__EXERCISE OBJECTIVE__: Please give back an exact reproduction of the lines from the one with "balance: 324.95 -> 327.51" through the end of the entries below, and no others.

__MATERIAL FOR THIS TASK__:

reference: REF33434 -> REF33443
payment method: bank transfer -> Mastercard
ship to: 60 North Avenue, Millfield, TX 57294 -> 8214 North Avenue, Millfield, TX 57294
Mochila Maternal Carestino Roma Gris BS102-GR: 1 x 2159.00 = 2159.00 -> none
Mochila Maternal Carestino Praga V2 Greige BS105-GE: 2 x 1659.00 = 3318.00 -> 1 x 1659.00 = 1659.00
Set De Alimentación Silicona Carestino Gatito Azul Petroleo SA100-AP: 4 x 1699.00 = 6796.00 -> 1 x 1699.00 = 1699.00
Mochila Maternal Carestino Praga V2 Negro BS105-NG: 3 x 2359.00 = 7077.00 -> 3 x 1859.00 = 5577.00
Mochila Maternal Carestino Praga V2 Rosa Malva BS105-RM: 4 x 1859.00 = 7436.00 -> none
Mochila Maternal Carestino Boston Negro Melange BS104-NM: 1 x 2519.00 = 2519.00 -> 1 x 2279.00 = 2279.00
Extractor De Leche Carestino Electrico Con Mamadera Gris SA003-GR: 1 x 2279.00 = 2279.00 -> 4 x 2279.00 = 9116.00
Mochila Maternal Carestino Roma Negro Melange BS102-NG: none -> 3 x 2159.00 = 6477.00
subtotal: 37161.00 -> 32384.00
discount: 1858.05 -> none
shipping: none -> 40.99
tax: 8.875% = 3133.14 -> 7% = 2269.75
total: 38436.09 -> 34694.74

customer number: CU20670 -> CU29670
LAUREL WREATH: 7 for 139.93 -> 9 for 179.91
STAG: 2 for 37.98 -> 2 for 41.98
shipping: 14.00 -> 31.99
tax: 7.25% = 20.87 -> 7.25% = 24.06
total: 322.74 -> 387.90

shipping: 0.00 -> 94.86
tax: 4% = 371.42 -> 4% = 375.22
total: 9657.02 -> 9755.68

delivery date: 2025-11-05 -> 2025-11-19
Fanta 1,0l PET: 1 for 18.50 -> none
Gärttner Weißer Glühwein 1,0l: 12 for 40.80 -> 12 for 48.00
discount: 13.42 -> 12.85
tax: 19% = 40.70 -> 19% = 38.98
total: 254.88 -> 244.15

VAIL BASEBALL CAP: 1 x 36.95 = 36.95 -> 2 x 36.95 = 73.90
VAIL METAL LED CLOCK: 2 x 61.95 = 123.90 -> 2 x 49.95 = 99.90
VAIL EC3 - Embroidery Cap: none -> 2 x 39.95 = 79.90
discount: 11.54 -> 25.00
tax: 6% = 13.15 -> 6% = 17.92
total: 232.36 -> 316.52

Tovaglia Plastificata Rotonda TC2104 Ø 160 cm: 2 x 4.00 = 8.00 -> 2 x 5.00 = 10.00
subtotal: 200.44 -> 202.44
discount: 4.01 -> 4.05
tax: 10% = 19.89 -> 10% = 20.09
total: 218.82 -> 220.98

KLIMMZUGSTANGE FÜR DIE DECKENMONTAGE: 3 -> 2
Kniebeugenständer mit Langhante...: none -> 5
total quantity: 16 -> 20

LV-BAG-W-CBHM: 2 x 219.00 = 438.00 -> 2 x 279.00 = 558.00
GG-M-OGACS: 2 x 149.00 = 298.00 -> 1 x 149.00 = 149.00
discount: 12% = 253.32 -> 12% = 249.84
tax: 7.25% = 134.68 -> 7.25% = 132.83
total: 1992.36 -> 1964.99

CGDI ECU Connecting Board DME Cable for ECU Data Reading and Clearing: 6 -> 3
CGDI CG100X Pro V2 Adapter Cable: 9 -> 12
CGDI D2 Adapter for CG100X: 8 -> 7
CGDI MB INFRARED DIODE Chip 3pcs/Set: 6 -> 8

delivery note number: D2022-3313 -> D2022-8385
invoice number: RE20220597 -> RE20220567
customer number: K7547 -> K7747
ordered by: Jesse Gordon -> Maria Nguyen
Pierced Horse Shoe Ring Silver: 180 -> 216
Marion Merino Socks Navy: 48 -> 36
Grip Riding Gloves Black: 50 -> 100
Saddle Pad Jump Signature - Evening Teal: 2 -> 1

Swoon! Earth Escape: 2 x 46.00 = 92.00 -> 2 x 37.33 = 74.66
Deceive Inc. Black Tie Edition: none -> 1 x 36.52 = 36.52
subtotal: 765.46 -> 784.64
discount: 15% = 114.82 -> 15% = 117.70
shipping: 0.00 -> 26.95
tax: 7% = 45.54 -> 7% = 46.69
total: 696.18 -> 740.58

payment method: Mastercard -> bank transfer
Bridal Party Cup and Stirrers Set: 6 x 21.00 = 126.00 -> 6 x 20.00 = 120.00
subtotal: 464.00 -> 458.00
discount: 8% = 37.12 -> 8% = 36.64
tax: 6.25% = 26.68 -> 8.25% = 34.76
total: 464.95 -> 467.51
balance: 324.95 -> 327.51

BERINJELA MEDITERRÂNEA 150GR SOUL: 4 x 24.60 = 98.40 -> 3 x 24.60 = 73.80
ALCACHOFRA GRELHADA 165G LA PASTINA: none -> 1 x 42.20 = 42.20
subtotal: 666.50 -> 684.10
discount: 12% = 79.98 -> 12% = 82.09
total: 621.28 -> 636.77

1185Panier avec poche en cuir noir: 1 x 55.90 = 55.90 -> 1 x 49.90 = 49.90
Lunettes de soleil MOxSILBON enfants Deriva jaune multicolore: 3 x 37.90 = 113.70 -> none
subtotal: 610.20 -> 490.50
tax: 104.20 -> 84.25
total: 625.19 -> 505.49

__ANSWER BOX__:
balance: 324.95 -> 327.51

BERINJELA MEDITERRÂNEA 150GR SOUL: 4 x 24.60 = 98.40 -> 3 x 24.60 = 73.80
ALCACHOFRA GRELHADA 165G LA PASTINA: none -> 1 x 42.20 = 42.20
subtotal: 666.50 -> 684.10
discount: 12% = 79.98 -> 12% = 82.09
total: 621.28 -> 636.77

1185Panier avec poche en cuir noir: 1 x 55.90 = 55.90 -> 1 x 49.90 = 49.90
Lunettes de soleil MOxSILBON enfants Deriva jaune multicolore: 3 x 37.90 = 113.70 -> none
subtotal: 610.20 -> 490.50
tax: 104.20 -> 84.25
total: 625.19 -> 505.49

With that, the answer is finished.